Well, I wrote a binary search in c, added to the array class, and rebuilt
ruby. I am surprised this was so easy. As it turns out, the c version was
only 2 seconds faster. The pure Ruby version took 40 seconds to insert 10K
rows into my btree (also pure ruby code). The c version of the binary
search took 38 seconds to insert the same 10K records. Impressive, I
think.
However, I was hoping to get a little better performance. I notice that
most of the time is spent in the bsearch code and I was hoping to improve
it's performance. I expected I/O to be the bottleneck. My CPU is running
at ful speed as the rows are being inserted. I am running Red Hat 6.2 on a
dual Pentium 233 processor with SCSI Ultra Wide HDs.
In case anyone is interested, here is the binary search code I used.
Please keep in mind that I need this function to return the index of the
first element that is equal to or higher than "value". That is why I
called it bsearch2. The reason for the extra loop (l.upto(h)) at the
bottom is because it performs better for a small number of elements in the
array. In other words, the algorithm below performs faster than a pure
binary search. Actually numbers like "while(h-l>7)" perform even better
when "value" is an integer.

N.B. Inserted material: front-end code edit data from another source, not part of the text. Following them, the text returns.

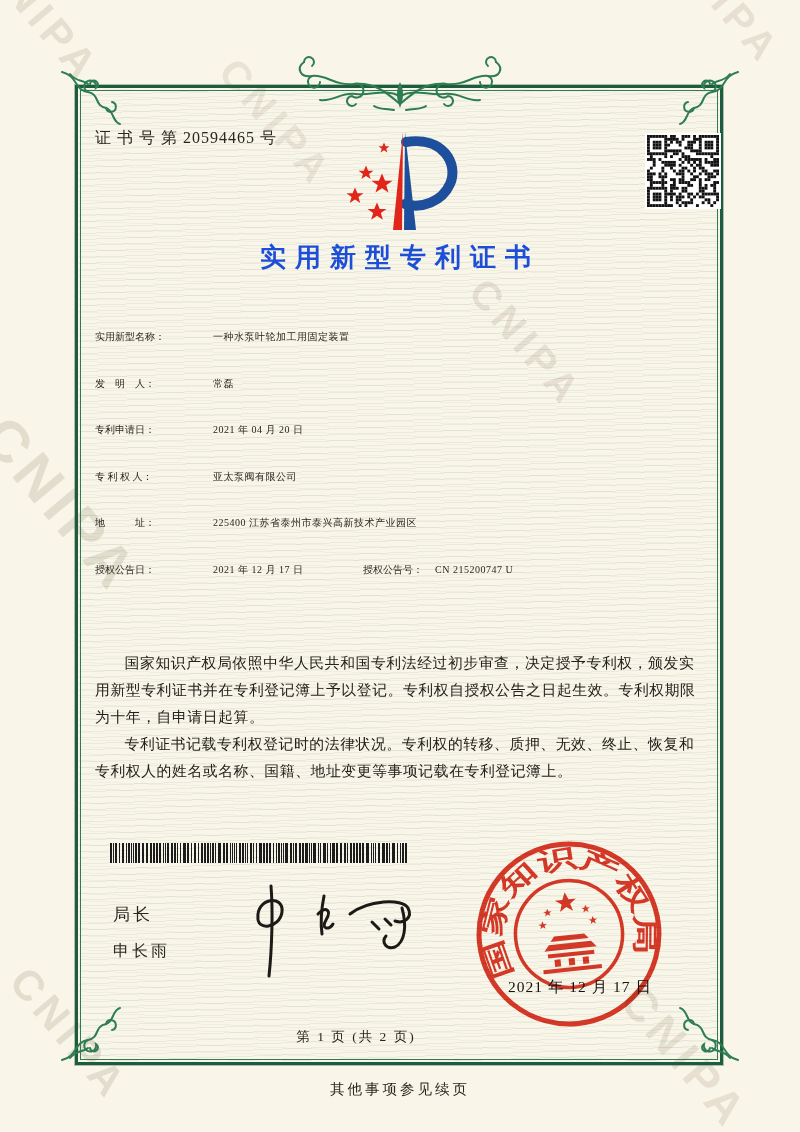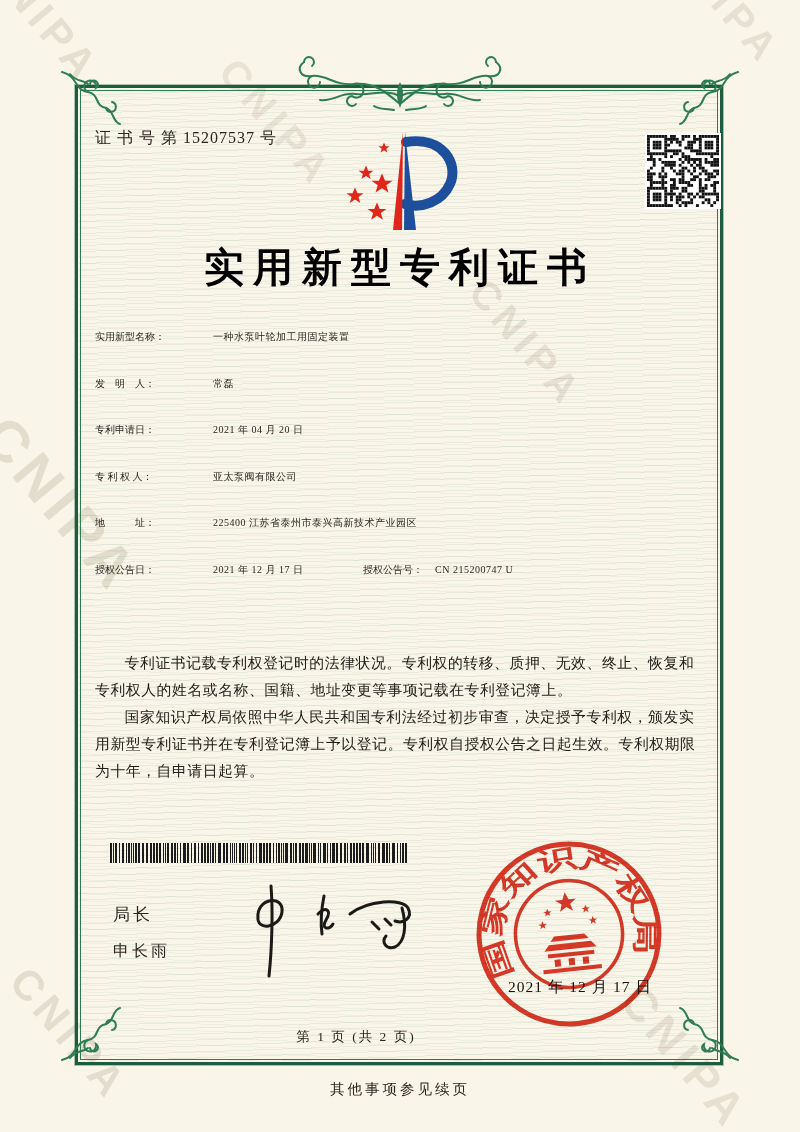"证 书 号 第 15207537" div.cert-no { text: 15207537 -> 20594465 }
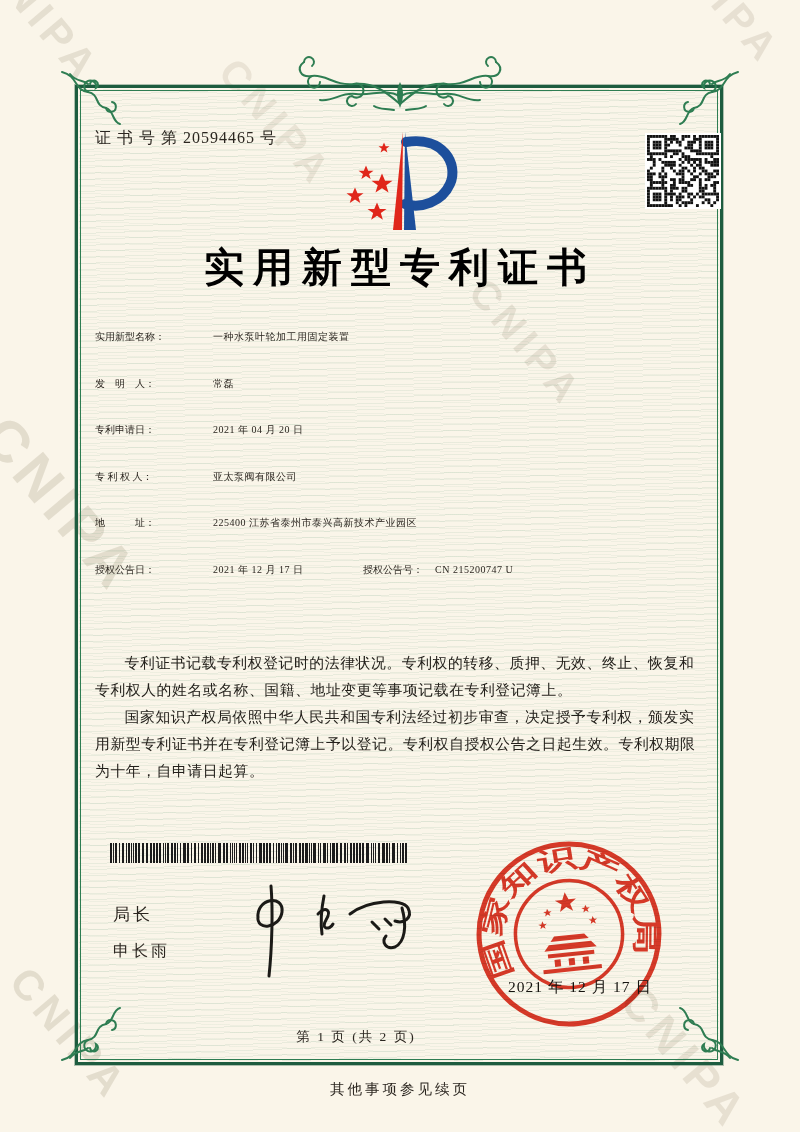"实用新型专利证书" .title { color: #000000 -> #1d4ed8; font-size: 40px -> 26px }
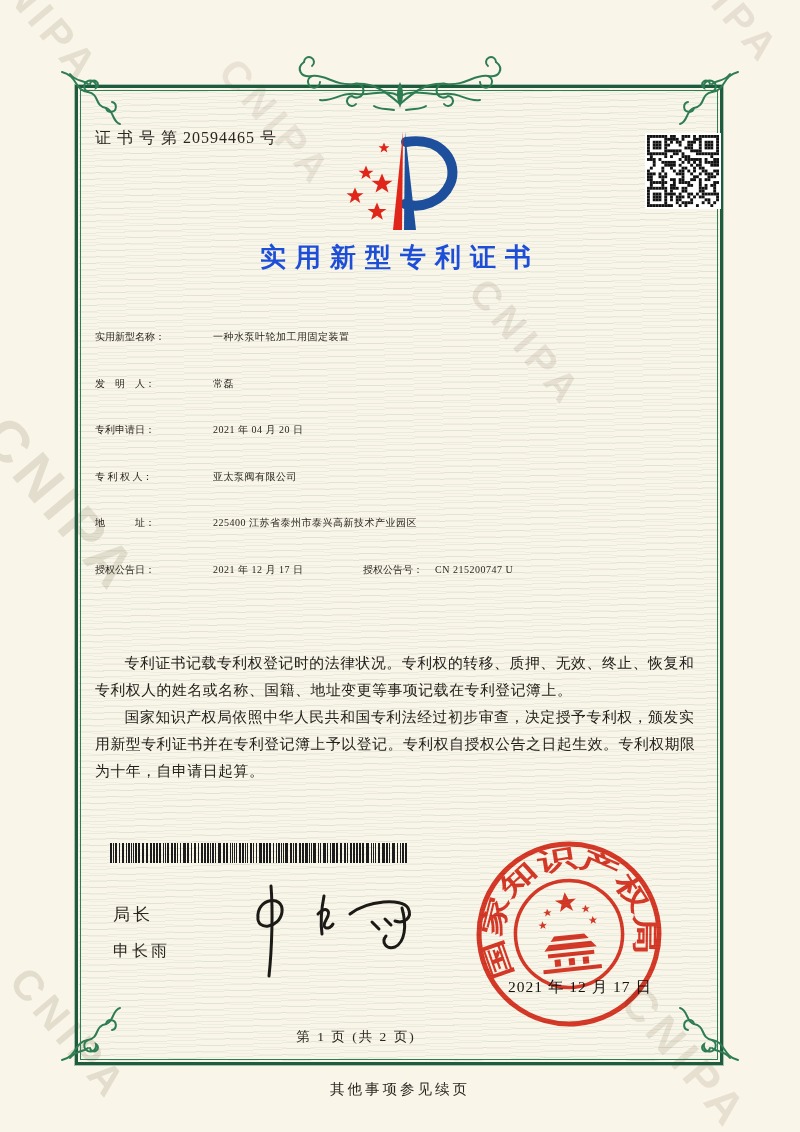"专利证书记载专利权登记时的法律状况。专利权的转移、质押、无效、终止、恢复和专利权" p { order: before "国家知识产权局依照中华人民共和国专利法经过初步审查，决定授予专利权，颁发实用新型" -> after "国家知识产权局依照中华人民共和国专利法经过初步审查，决定授予专利权，颁发实用新型" }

I kept the number at 3 because I suspect the
performance would be worse for other types of objects because cost of the
compare will higher.
class Array
def bsearch2(value) # return the index of value or the first element >
value, assumes the array is sorted
h = self.length-1
l = 0
while (h - l > 3) do
m = (h+l)/2
if (value <= self.at(m))
h = m - 1
else
l = m + 1
end
end
l.upto(h) {|m| return m if (value <= self.at(m))} # find our place
in this page
return (h + 1) if (h < self.length-1) # this catches the one case
where we adjusted h from a value that could have worked
return -1 # no element > than value
end
end
Here is the C-code I added to array.c for both the search I needed and the
a true Binary search (in case someone would like to integrate them into the
language):
static VALUE
rb_ary_bsearch(ary, val)
VALUE ary;
VALUE val;
{
long h, l, m;
VALUE v;
h = RARRAY(ary)->len - 1;
l = 0;
while (l <= h) {
m = (l + h) / 2;
if (FIXNUM_P(val) && FIXNUM_P(RARRAY(ary)->ptr[m])) {
v = val - RARRAY(ary)->ptr[m];
}
else if (TYPE(val) == T_STRING && TYPE(RARRAY(ary)->ptr[m]) ==
T_STRING) {
v = rb_str_cmp(val, RARRAY(ary)->ptr[m]);
}
else {
v = rb_funcall(val, cmp, 1, RARRAY(ary)->ptr[m]);
}
//printf ("\n bsearch data - val=%d, ary[m]=%d, l=%ld, m=%ld, h=%ld,
v=%d\n", FIX2INT(val), FIX2INT(RARRAY(ary)->ptr[m]), l, m, h, FIX2INT(v));
if (FIX2INT(v) < 0) {
h = m - 1;
}
else if (FIX2INT(v) > 0) {
l = m + 1;
}
else {
return INT2NUM(m);
}
}
return Qnil;
}
static VALUE
rb_ary_bsearch2(ary, val)
VALUE ary;
VALUE val;
{
long h, l, m;
VALUE v;
h = RARRAY(ary)->len - 1;
l = 0;
while (h - l > 2) {
m = (l + h) / 2;
if (FIXNUM_P(val) && FIXNUM_P(RARRAY(ary)->ptr[m])) {
v = (val - RARRAY(ary)->ptr[m]);
}
else if (TYPE(val) == T_STRING && TYPE(RARRAY(ary)->ptr[m]) ==
T_STRING) {
v = rb_str_cmp(val, RARRAY(ary)->ptr[m]);
}
else {
v = rb_funcall(val, cmp, 1, RARRAY(ary)->ptr[m]);
}
//printf ("\n bsearch2 data - val=%d, ary[m]=%d, l=%ld, m=%ld,
h=%ld, v=%d\n", FIX2INT(val), FIX2INT(RARRAY(ary)->ptr[m]), l, m, h,
FIX2INT(v));
if (FIX2INT(v) <= 0) {
h = m - 1;
}
else {
l = m + 1;
}
}
for (; l <= h; l++) {
if (FIXNUM_P(val) && FIXNUM_P(RARRAY(ary)->ptr[l])) {
v = (val - RARRAY(ary)->ptr[l]);
}
else if (TYPE(val) == T_STRING && TYPE(RARRAY(ary)->ptr[l]) ==
T_STRING) {
v = rb_str_cmp(val, RARRAY(ary)->ptr[l]);
}
else {
v = rb_funcall(val, cmp, 1, RARRAY(ary)->ptr[l]);
}
//printf ("\n bsearch2 data2 - val=%d, ary[l]=%d, l=%ld, m=%ld,
h=%ld, v=%d\n", FIX2INT(val), FIX2INT(RARRAY(ary)->ptr[l]), l, m, h,
FIX2INT(v));
if (FIX2INT(v) <= 0) {
return INT2NUM(l);
}
}
if (h < RARRAY(ary)->len - 1) {
return INT2NUM(h + 1);
}
return INT2NUM(-1);
}
-----Original Message-----
From: Michael Davis [SMTP:mdavis / sevainc.com]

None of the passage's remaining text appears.